Code change snippets
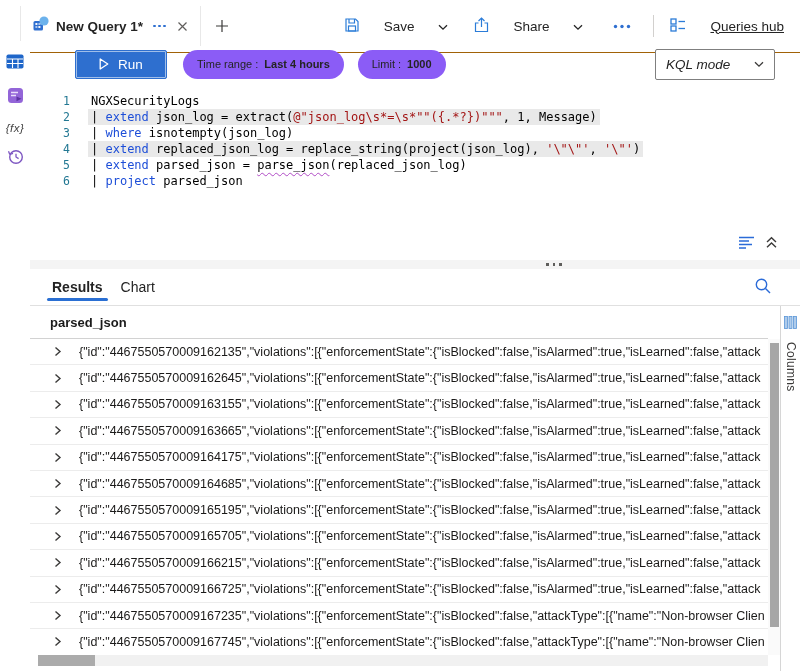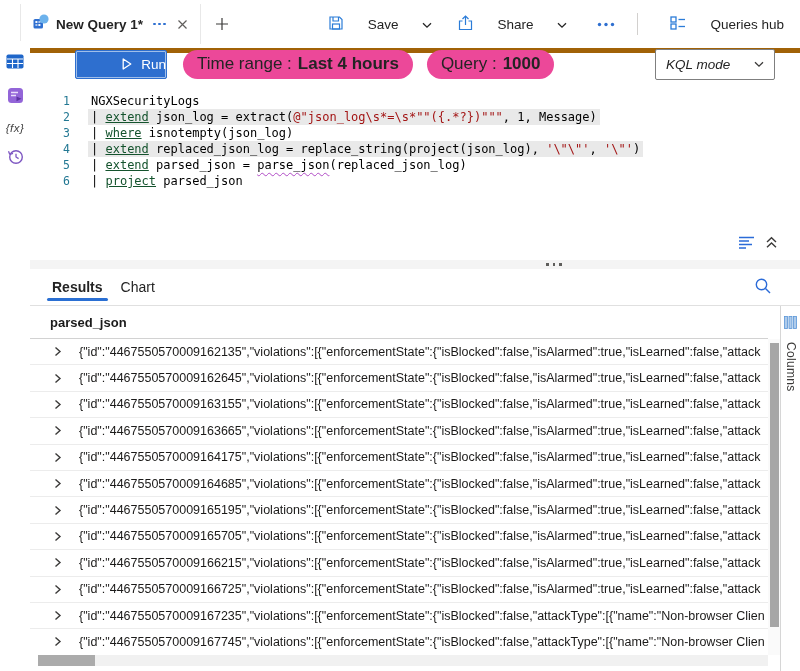"New Query 1*" .topbar { border-bottom: 5px solid #a16207 -> 1px solid #a16207 }
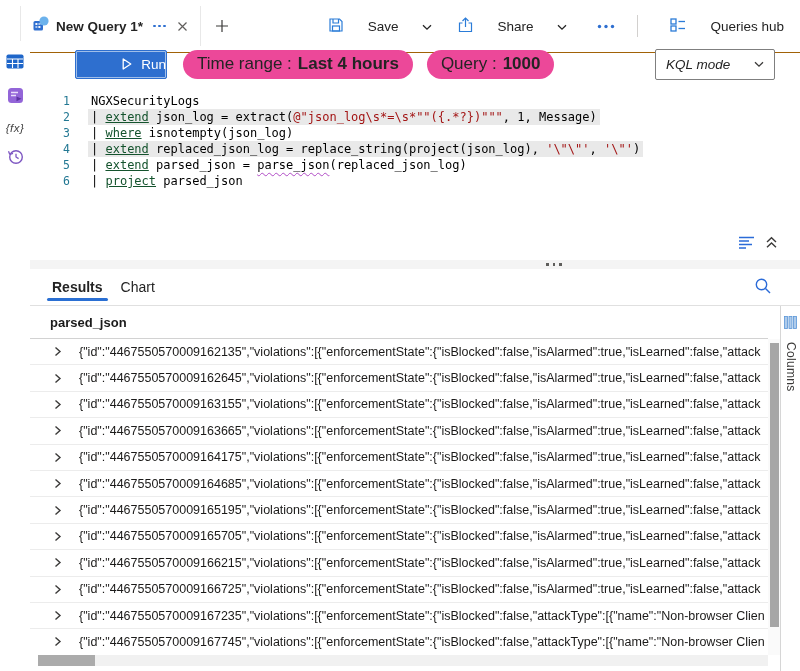"Queries hub" span.tb-item { margin-left: 20px -> 4px; text-decoration: none -> underline }
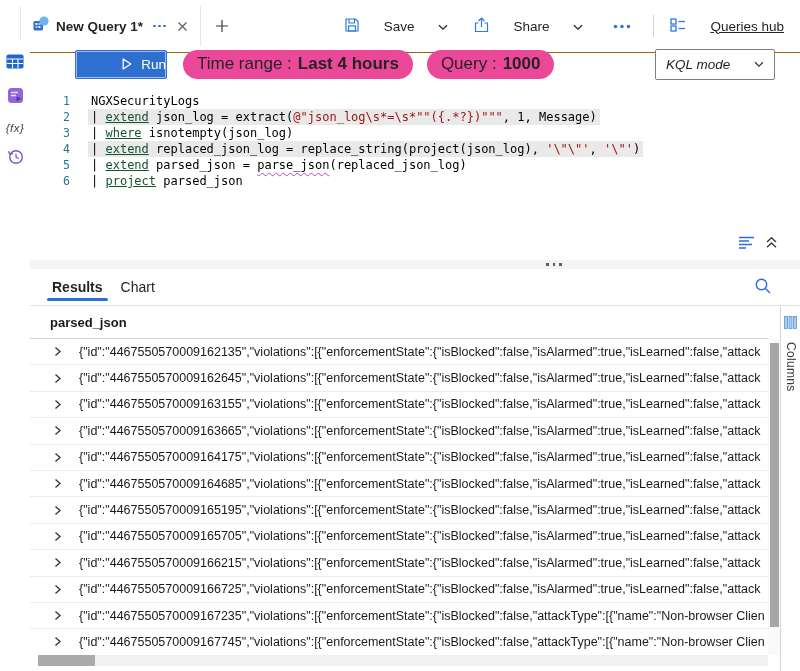"Run" .run-btn { justify-content: flex-end -> center }
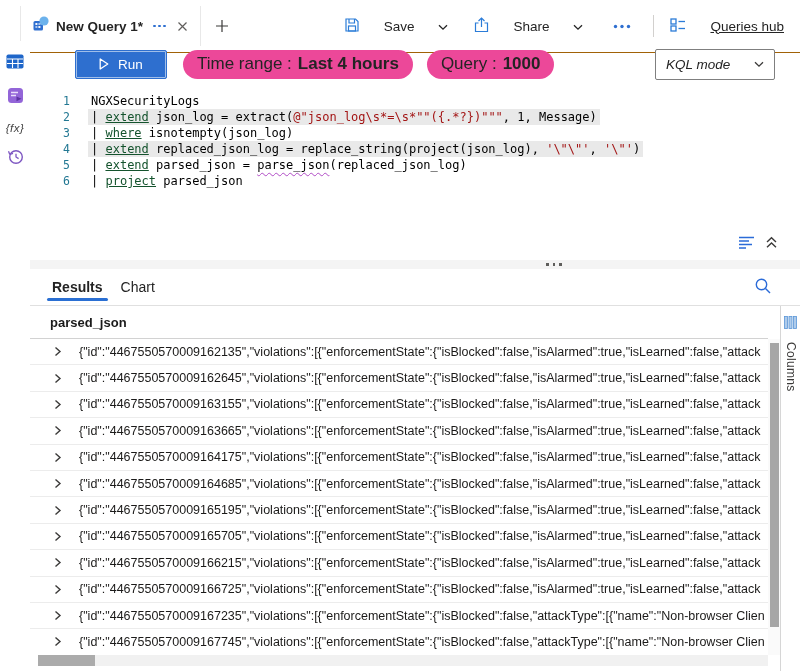"Time range :" .pill { background: #ec4899 -> #8b5cf6; font-size: 17px -> 11px }
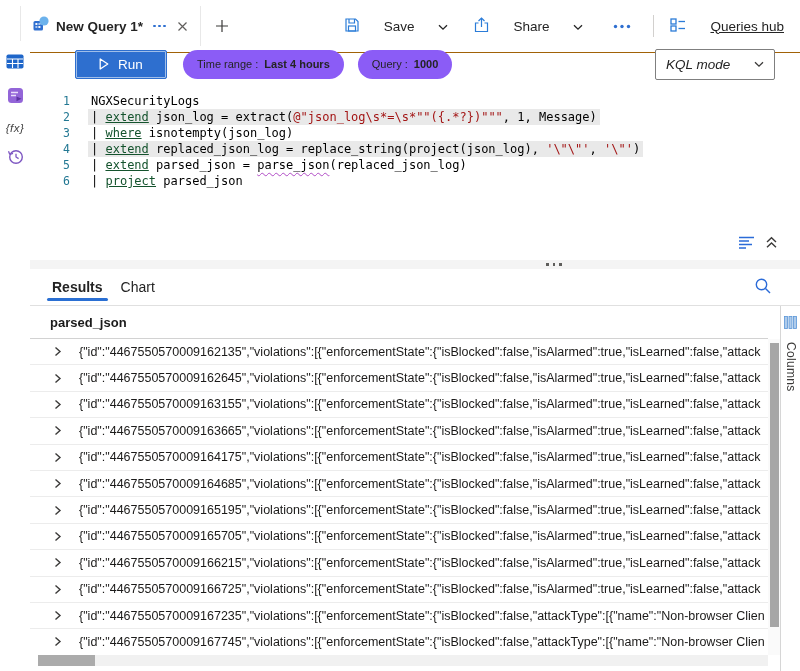"Query :" span { text: Query -> Limit }
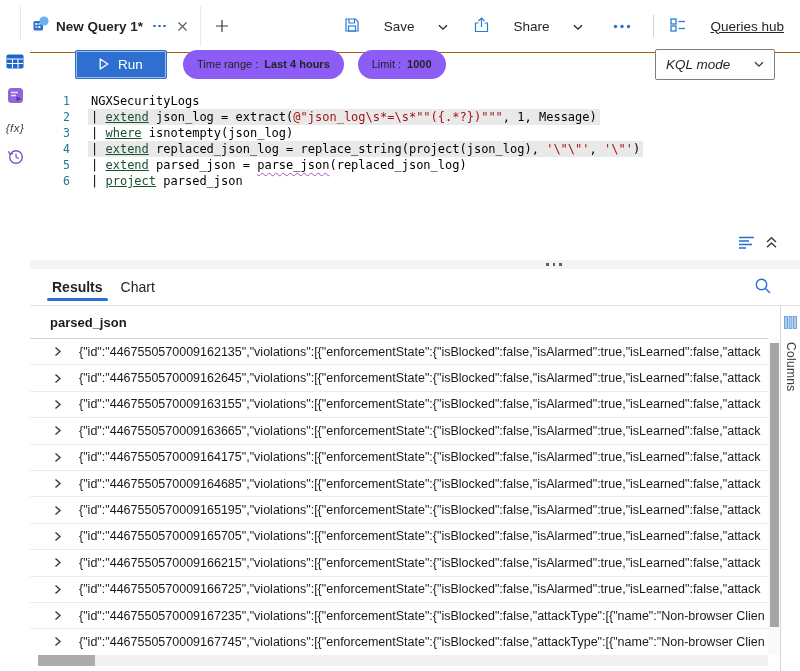"extend" .tok-kw { color: #14532d -> #1d4ed8; text-decoration: underline -> none }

TASK DETAILS:
Transcribe all of the data above exactly; no picture belongs in the copy.

SOLUTION TO THIS TASK:
"New Query 1*" .topbar { border-bottom: 5px solid #a16207 -> 1px solid #a16207 }
"Queries hub" span.tb-item { margin-left: 20px -> 4px; text-decoration: none -> underline }
"Run" .run-btn { justify-content: flex-end -> center }
"Time range :" .pill { background: #ec4899 -> #8b5cf6; font-size: 17px -> 11px }
"Query :" span { text: Query -> Limit }
"extend" .tok-kw { color: #14532d -> #1d4ed8; text-decoration: underline -> none }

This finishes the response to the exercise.